* Instructions to follow: Make an exact copy of the data below, leaving out every picture.

Start of Recorded data

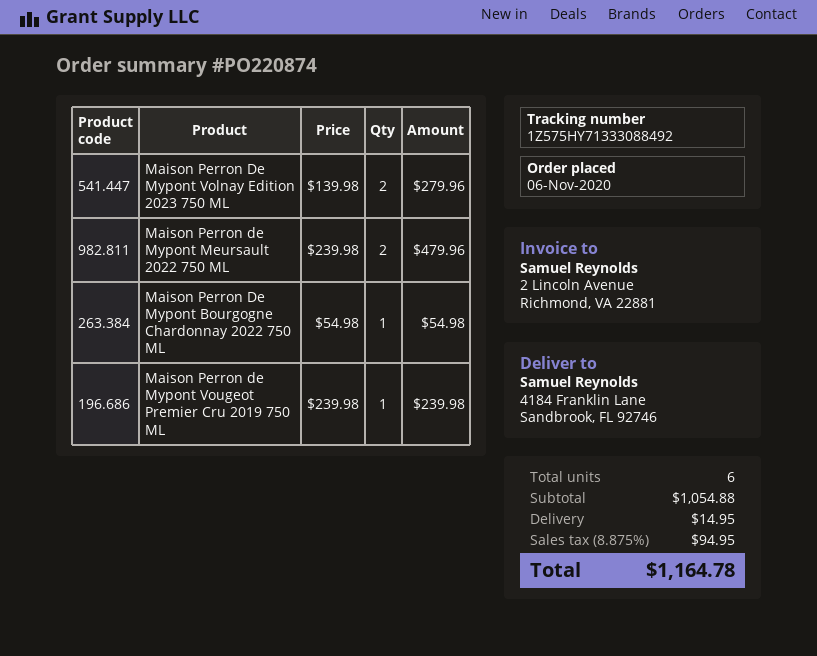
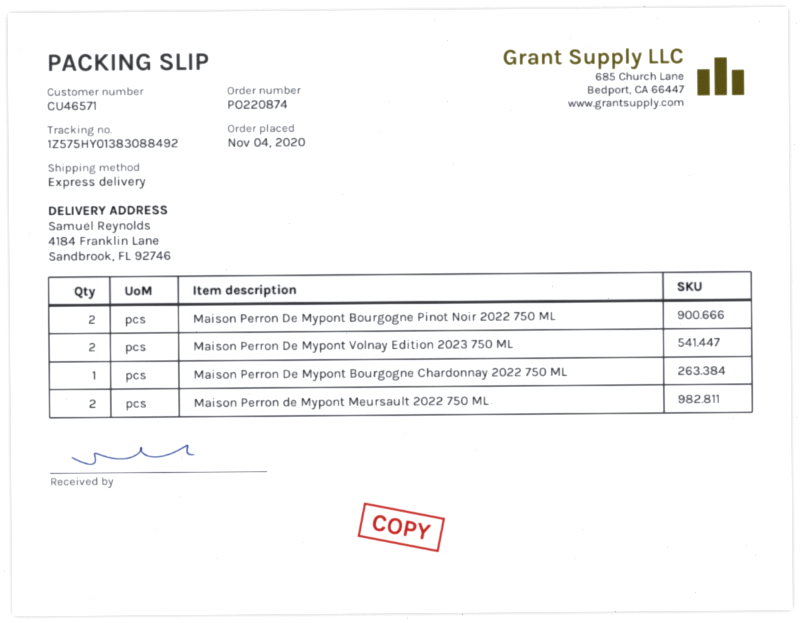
order date: 2020-11-06 -> 2020-11-04
tracking number: 1Z575HY71333088492 -> 1Z575HY01383088492
Maison Perron de Mypont Vougeot Premier Cru 2019 750 ML: 1 -> none
Maison Perron De Mypont Bourgogne Pinot Noir 2022 750 ML: none -> 2

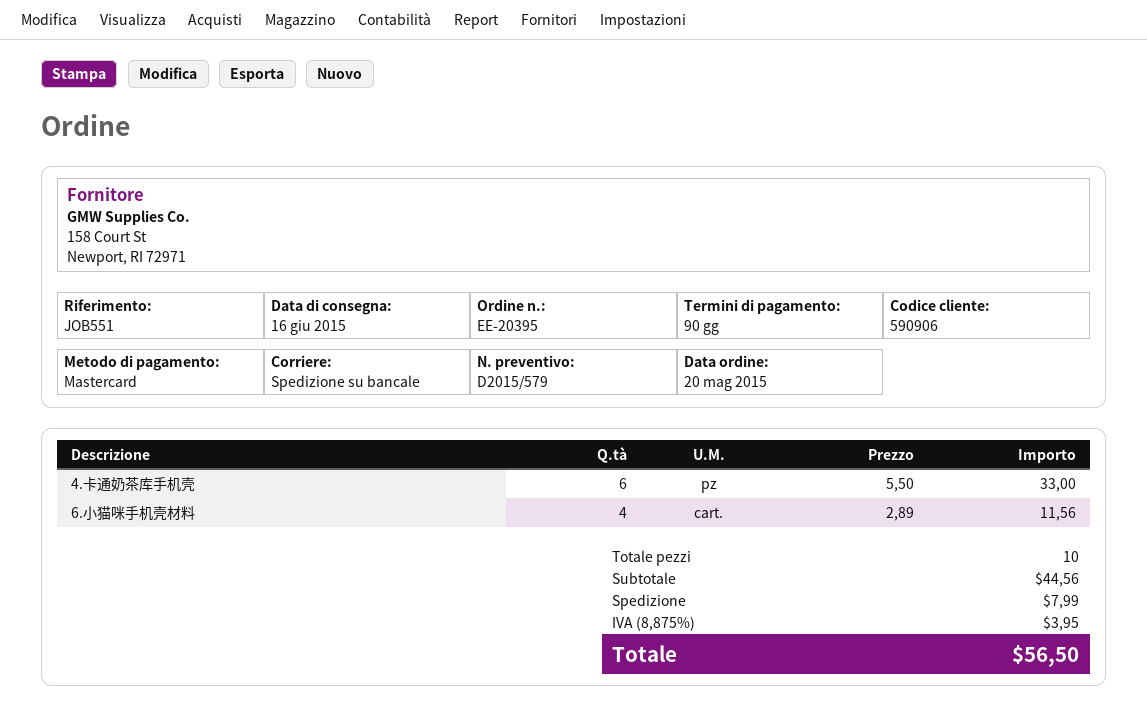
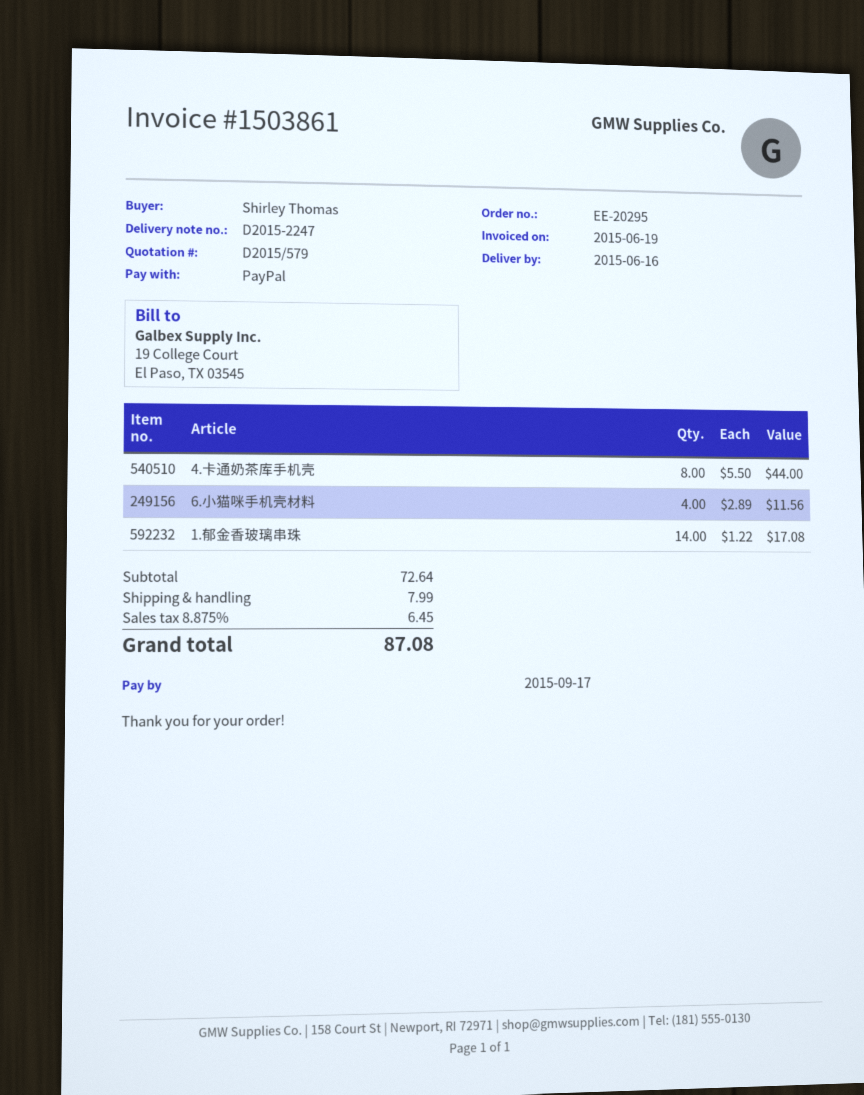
order number: EE-20395 -> EE-20295
payment method: Mastercard -> PayPal
4.卡通奶茶库手机壳: 6 x 5.50 = 33.00 -> 8 x 5.50 = 44.00
1.郁金香玻璃串珠: none -> 14 x 1.22 = 17.08
subtotal: 44.56 -> 72.64
tax: 8.875% = 3.95 -> 8.875% = 6.45
total: 56.50 -> 87.08

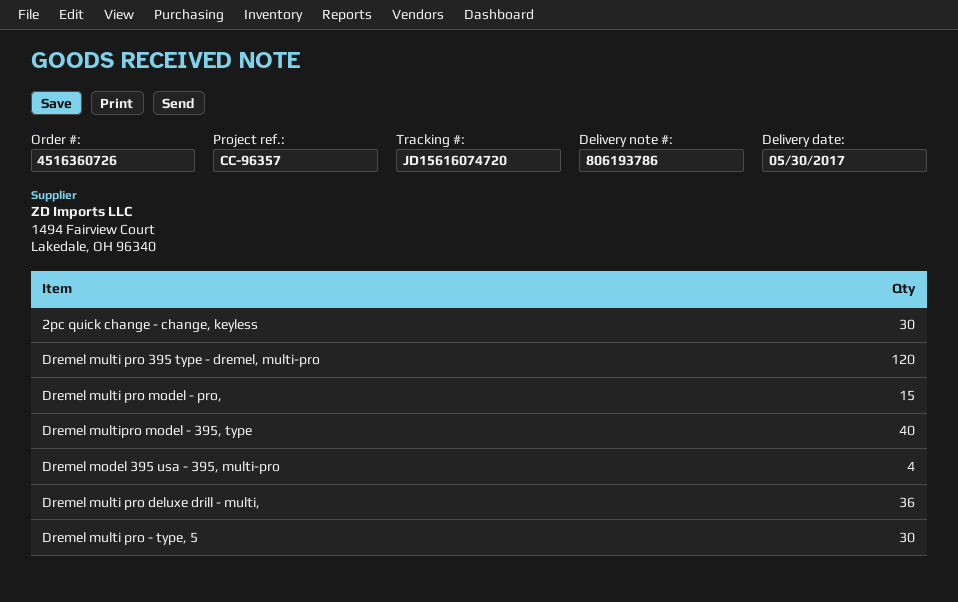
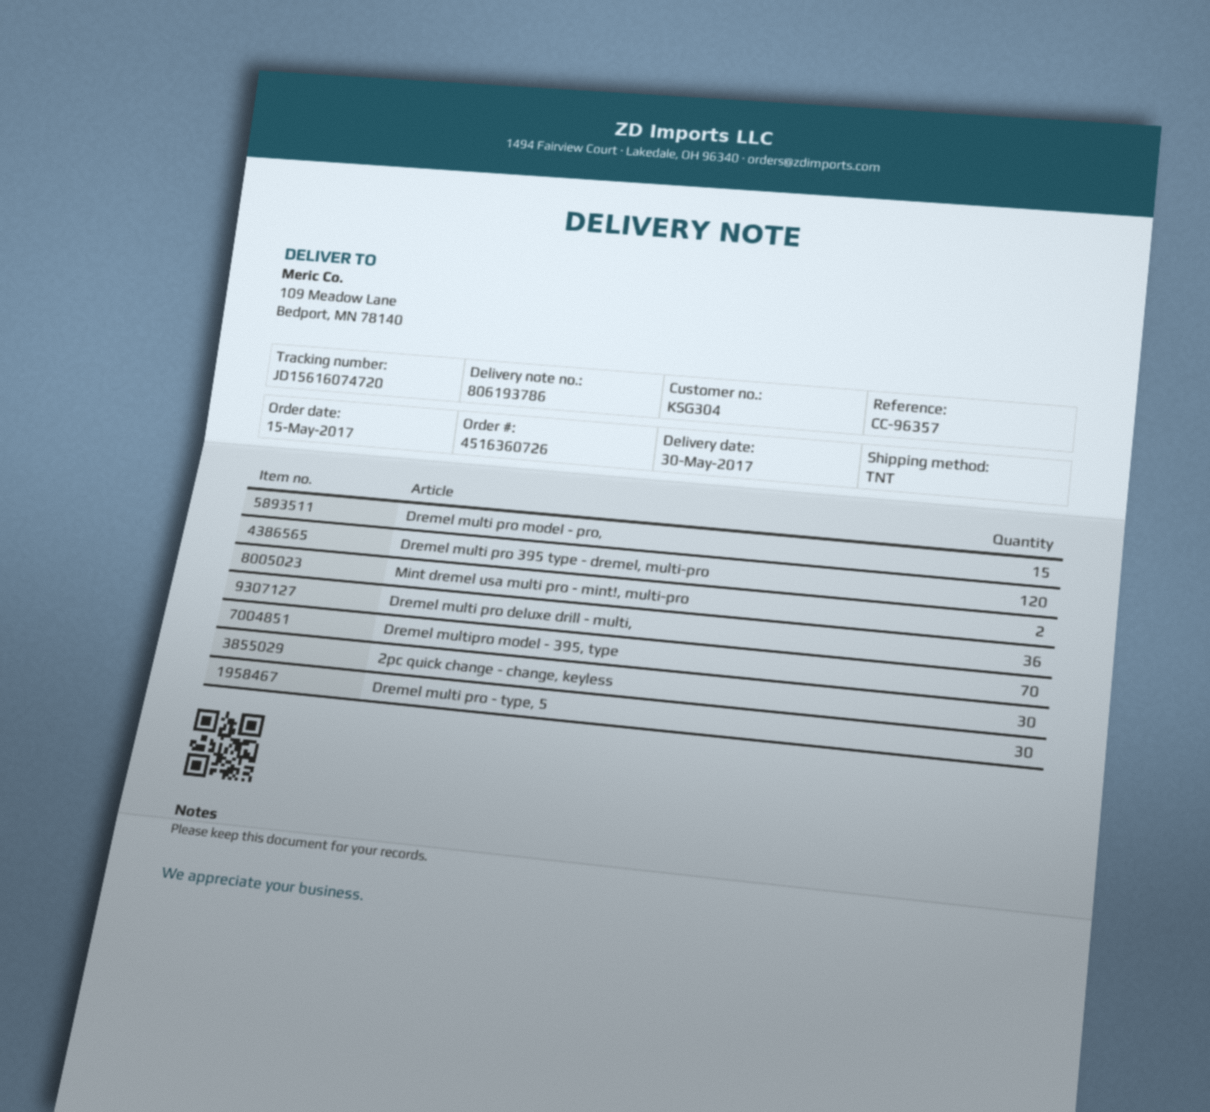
Dremel multipro model - 395, type: 40 -> 70
Dremel model 395 usa - 395, multi-pro: 4 -> none
Mint dremel usa multi pro - mint!, multi-pro: none -> 2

End of Recorded data

* Response for this exercise:
order date: 2020-11-06 -> 2020-11-04
tracking number: 1Z575HY71333088492 -> 1Z575HY01383088492
Maison Perron de Mypont Vougeot Premier Cru 2019 750 ML: 1 -> none
Maison Perron De Mypont Bourgogne Pinot Noir 2022 750 ML: none -> 2

order number: EE-20395 -> EE-20295
payment method: Mastercard -> PayPal
4.卡通奶茶库手机壳: 6 x 5.50 = 33.00 -> 8 x 5.50 = 44.00
1.郁金香玻璃串珠: none -> 14 x 1.22 = 17.08
subtotal: 44.56 -> 72.64
tax: 8.875% = 3.95 -> 8.875% = 6.45
total: 56.50 -> 87.08

Dremel multipro model - 395, type: 40 -> 70
Dremel model 395 usa - 395, multi-pro: 4 -> none
Mint dremel usa multi pro - mint!, multi-pro: none -> 2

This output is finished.